Michael McGeary was a senior staff officer and study director at the National Academy of Sciences from 1981 until l995. A political scientist, his interests include national science and technology policy; organization, funding, staffing, and management of federal scientific agencies; and the uses of scientific research in government decisionmaking. At the NAS, he headed the staff work of more than a dozen studies by the Institute of Medicine, the Commission on Social and Behavioral Sciences, the Office of Scientific and Engineering Personnel, and the Committee on Science, Engineering, and Public Policy. Study reports include Reshaping Graduate Education in Science and Engineering; Major Award Decisionmaking at the National Science Foundation; Science and Technology Leadership in American Government: Ensuring the Best Presidential Appointments; The AIDS Research Program at the National Institutes of Health; and Inner-City Poverty in the United States.

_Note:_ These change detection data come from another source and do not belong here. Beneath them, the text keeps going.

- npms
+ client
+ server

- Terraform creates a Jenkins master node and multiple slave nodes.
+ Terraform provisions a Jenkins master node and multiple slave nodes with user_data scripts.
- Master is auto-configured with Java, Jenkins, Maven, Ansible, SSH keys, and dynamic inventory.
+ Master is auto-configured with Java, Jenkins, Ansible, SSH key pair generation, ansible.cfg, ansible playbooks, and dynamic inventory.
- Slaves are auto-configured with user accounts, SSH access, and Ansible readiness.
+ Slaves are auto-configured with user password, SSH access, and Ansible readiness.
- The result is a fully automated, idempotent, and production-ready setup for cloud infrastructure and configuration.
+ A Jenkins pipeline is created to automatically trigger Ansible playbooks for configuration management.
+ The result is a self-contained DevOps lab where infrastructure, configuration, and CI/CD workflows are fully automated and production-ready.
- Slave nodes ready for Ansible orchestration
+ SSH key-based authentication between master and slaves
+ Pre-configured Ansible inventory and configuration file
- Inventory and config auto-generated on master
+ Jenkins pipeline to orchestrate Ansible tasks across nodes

Between graduate work at the Massachusetts Institute of Technology and coming to the National Academy of Sciences, McGeary worked on studies of presidential management at the National Academy of Public Administration and taught political science and urban studies at Wellesley College. His undergraduate degree is from Harvard College.

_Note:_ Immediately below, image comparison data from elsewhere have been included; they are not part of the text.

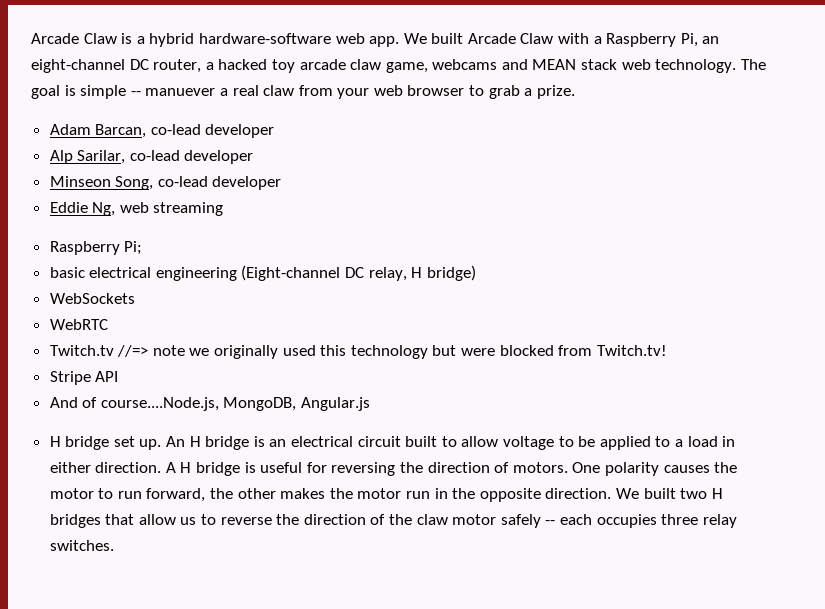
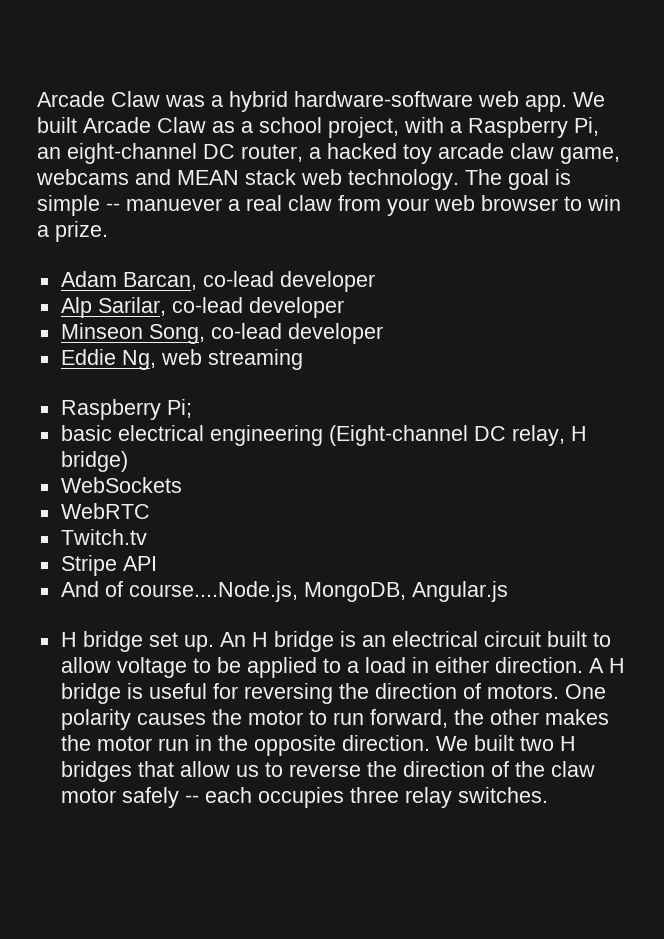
- Arcade Claw is a hybrid hardware-software web app.
+ Arcade Claw was a hybrid hardware-software web app.
- We built Arcade Claw with a Raspberry Pi, an eight-channel DC router, a hacked toy arcade claw game, webcams and MEAN stack web technology.
+ We built Arcade Claw as a school project, with a Raspberry Pi, an eight-channel DC router, a hacked toy arcade claw game, webcams and MEAN stack web technology.
- The goal is simple -- manuever a real claw from your web browser to grab a prize.
+ The goal is simple -- manuever a real claw from your web browser to win a prize.
- Twitch.tv //=> note we originally used this technology but were blocked from Twitch.tv!
+ Twitch.tv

Most recently, he was a consultant for the report by the National Academies of Sciences and Engineering and the Institute of Medicine that proposed new criteria and procedures for federal R&D, Allocating Federal Funds for Science and Technology (1995). He just completed drafting a follow-up report, The Federal Science and Technology Budget, FY 1997, to be issued by a panel of the National Academy of Sciences in January 1997. The analysis is the first in what will become an annual series of reports analyzing trends in federal investment in science and technology.
Currently, he is writing a book with Philip M. Smith on the changing relationships between science and government and the issues facing the national research enterprise as it restructures itself to meet future challenges such as global economic competition and sustainable development. Their book, The Next Frontiers: Science and Technology Policies for the 21st Century, will appear in 1997. Meanwhile, an article stemming from the book, "The R&D Portfolio: A Concept for Allocating Science and Technology Funds," just appeared as a policy forum piece in the November 29, 1996, issue of Science.